_Task description_:
Write down nothing except how many lines in the entries contain "Patch".

Records contained in a dataset

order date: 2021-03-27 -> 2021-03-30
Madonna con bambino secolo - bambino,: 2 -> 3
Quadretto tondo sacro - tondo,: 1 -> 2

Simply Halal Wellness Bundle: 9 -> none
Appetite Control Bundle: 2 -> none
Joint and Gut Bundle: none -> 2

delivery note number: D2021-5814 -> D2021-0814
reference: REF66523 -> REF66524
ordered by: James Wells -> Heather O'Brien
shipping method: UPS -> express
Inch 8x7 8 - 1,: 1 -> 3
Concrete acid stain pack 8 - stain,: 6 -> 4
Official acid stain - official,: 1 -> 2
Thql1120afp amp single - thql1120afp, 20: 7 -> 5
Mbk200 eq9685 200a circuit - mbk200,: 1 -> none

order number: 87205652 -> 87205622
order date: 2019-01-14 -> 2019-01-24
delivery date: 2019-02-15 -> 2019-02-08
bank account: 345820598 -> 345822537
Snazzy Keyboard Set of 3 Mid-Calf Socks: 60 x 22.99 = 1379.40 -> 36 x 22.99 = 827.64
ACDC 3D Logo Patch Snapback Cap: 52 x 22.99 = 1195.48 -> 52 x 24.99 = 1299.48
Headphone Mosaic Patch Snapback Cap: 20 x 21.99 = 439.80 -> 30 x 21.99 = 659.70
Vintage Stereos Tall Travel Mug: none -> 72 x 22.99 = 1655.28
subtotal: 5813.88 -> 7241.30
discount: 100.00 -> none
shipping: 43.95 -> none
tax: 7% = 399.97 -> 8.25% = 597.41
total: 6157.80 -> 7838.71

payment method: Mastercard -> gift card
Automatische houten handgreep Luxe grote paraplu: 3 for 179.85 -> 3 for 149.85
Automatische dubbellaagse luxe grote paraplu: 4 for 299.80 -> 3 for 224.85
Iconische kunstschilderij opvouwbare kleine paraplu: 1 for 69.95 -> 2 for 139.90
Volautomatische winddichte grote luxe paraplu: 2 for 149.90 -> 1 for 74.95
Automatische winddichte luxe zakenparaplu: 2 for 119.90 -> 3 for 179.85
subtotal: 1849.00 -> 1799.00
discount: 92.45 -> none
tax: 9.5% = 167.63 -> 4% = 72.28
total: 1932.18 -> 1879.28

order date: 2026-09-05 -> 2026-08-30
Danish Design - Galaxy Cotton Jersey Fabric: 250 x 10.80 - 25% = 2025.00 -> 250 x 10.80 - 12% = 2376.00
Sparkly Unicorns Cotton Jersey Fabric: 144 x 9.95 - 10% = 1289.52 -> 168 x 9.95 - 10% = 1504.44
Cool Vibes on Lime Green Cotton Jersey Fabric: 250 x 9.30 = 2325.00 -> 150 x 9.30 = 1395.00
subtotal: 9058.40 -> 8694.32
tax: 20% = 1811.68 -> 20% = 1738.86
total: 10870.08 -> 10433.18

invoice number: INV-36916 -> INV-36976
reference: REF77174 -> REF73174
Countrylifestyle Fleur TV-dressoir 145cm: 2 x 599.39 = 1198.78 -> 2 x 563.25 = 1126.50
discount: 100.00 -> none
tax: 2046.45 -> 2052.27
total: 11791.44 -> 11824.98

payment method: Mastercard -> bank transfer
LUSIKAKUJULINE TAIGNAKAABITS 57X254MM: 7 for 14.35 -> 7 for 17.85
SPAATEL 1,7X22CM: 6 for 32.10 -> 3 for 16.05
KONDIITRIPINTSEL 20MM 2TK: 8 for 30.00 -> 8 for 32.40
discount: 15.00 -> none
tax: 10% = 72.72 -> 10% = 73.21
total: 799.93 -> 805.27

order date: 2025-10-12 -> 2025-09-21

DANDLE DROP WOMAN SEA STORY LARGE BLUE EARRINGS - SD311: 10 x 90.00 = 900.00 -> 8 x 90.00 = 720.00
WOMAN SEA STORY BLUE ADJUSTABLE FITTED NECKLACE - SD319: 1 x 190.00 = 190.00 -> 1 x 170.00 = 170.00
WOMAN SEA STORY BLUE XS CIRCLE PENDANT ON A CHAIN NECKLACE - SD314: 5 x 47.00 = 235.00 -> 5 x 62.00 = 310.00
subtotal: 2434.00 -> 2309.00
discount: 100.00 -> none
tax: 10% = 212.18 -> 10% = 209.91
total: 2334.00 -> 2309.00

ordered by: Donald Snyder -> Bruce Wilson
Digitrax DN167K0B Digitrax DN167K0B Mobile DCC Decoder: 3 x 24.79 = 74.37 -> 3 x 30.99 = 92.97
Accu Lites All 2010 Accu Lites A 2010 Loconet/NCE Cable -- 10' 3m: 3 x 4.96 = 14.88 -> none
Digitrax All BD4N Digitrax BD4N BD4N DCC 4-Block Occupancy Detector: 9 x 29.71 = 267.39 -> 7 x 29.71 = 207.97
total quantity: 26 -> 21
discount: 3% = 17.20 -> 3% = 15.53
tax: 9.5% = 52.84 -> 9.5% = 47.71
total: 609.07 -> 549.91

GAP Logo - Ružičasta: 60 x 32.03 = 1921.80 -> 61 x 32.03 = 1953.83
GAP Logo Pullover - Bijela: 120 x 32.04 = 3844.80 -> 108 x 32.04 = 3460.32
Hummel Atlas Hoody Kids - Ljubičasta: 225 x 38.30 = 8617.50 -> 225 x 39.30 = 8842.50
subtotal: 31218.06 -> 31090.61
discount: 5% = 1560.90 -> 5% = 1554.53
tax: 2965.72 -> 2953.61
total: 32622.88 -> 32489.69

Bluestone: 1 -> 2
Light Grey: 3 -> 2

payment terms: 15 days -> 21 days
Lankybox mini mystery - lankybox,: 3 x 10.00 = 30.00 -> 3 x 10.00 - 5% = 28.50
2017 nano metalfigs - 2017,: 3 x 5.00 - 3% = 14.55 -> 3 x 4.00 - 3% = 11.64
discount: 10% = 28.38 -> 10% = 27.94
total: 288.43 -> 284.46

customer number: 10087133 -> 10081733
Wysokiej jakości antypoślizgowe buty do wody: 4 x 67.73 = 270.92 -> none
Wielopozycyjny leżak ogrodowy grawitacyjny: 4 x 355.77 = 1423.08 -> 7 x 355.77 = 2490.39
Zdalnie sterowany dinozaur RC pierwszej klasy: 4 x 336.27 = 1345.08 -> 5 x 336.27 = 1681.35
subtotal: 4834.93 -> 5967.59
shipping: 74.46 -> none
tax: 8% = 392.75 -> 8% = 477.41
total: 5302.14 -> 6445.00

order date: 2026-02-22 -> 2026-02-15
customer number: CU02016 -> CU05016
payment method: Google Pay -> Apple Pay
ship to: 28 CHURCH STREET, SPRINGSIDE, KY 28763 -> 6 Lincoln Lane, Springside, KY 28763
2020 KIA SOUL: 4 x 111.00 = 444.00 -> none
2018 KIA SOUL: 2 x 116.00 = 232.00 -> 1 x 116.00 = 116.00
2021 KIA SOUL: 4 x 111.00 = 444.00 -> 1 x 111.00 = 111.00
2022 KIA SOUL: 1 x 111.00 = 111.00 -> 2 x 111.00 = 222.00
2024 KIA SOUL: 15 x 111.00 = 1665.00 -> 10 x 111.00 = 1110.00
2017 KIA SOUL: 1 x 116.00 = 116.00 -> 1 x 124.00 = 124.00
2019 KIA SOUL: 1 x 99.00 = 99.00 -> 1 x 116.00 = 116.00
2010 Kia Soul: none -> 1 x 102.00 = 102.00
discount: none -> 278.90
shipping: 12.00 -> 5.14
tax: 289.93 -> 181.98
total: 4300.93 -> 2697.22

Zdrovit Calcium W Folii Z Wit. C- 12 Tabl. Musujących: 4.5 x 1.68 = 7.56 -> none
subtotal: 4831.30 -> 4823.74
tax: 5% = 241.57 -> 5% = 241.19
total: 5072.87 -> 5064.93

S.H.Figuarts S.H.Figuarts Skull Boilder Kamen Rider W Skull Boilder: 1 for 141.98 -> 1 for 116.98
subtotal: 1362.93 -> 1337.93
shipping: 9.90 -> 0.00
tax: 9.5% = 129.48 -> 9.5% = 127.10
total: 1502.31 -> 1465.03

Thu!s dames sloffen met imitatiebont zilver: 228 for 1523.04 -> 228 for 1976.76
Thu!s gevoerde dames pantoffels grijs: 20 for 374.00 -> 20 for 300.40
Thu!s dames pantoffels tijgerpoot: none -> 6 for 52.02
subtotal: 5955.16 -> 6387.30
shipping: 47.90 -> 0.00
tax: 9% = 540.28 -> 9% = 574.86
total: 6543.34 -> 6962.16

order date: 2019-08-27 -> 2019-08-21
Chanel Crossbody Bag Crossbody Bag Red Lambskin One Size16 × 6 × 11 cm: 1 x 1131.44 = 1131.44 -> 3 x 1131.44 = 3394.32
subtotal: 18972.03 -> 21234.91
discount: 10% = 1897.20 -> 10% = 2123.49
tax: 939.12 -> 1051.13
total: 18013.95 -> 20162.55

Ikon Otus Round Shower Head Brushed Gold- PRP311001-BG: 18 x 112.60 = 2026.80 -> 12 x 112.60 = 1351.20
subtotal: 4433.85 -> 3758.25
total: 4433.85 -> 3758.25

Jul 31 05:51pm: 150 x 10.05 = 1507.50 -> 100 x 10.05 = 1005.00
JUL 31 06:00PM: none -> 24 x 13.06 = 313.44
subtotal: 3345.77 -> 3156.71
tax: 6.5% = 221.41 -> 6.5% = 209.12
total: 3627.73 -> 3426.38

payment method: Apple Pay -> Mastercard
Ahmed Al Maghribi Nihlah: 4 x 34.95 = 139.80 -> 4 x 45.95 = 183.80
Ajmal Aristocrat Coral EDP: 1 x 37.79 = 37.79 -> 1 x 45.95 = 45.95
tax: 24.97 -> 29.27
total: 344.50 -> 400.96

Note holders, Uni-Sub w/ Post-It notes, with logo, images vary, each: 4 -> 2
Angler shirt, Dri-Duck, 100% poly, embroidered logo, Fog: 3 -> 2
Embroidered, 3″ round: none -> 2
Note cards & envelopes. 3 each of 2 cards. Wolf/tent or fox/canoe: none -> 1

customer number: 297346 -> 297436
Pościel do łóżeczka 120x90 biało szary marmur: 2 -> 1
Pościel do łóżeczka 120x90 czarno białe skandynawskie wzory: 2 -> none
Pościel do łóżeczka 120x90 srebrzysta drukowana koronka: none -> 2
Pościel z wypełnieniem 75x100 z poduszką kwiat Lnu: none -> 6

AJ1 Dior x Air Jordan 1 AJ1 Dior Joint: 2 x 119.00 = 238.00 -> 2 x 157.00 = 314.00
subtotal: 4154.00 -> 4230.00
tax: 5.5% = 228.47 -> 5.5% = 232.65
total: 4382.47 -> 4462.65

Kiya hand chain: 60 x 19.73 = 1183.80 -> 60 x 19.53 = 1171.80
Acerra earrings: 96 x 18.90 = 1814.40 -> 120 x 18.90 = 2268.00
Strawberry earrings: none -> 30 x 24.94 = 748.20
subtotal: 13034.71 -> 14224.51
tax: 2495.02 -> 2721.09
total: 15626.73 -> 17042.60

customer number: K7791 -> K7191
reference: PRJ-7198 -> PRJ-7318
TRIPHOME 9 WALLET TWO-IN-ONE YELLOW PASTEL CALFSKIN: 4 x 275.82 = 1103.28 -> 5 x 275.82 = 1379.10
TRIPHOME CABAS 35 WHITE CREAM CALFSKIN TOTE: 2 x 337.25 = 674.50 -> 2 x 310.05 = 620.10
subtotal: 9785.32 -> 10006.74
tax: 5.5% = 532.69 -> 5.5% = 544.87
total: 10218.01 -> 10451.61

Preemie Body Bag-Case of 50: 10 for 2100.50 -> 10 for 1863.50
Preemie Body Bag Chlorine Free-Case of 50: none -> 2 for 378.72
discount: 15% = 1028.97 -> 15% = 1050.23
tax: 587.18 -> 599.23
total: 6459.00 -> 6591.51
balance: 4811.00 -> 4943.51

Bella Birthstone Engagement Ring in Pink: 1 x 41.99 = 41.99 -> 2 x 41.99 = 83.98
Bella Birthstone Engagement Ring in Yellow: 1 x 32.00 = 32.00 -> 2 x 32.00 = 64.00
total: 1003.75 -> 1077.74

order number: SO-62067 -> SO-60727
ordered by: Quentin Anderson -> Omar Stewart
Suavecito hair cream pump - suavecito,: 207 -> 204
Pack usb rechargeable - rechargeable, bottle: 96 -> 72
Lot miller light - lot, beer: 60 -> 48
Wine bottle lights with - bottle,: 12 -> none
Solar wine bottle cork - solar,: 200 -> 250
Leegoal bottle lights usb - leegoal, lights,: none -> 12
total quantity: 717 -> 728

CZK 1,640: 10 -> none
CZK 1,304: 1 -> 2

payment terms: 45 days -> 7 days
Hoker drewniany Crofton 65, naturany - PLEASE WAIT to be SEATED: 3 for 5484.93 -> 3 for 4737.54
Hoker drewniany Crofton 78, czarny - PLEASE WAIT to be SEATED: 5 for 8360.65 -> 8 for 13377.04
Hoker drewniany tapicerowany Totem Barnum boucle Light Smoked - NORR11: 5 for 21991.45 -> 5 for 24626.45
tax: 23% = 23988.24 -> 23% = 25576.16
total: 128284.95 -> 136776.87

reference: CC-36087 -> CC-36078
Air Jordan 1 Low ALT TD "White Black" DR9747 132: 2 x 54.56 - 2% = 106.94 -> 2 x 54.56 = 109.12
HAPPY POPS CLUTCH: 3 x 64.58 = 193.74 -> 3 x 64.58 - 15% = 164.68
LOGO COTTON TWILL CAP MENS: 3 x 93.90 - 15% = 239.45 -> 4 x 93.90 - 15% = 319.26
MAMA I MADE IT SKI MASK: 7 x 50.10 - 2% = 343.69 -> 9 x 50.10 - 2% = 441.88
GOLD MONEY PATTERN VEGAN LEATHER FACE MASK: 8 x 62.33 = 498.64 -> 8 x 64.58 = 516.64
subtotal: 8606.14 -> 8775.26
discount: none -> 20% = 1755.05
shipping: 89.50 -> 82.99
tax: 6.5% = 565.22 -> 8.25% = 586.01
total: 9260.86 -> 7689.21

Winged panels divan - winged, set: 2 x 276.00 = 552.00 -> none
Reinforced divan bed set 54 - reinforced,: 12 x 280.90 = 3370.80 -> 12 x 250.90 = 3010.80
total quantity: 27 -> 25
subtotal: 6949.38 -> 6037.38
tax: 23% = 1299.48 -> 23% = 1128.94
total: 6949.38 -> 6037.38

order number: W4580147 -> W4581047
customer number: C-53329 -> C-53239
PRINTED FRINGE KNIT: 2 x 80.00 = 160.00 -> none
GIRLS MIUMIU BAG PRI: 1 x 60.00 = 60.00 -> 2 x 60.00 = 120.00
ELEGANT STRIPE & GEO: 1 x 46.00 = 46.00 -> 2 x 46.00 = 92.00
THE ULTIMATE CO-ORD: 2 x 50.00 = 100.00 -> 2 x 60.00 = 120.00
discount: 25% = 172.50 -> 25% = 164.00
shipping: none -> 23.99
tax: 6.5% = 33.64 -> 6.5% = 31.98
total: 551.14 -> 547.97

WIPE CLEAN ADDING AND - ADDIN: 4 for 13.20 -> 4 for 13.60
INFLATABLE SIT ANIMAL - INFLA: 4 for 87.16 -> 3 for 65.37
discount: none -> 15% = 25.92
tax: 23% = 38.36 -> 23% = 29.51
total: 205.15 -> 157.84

_Response area_:
2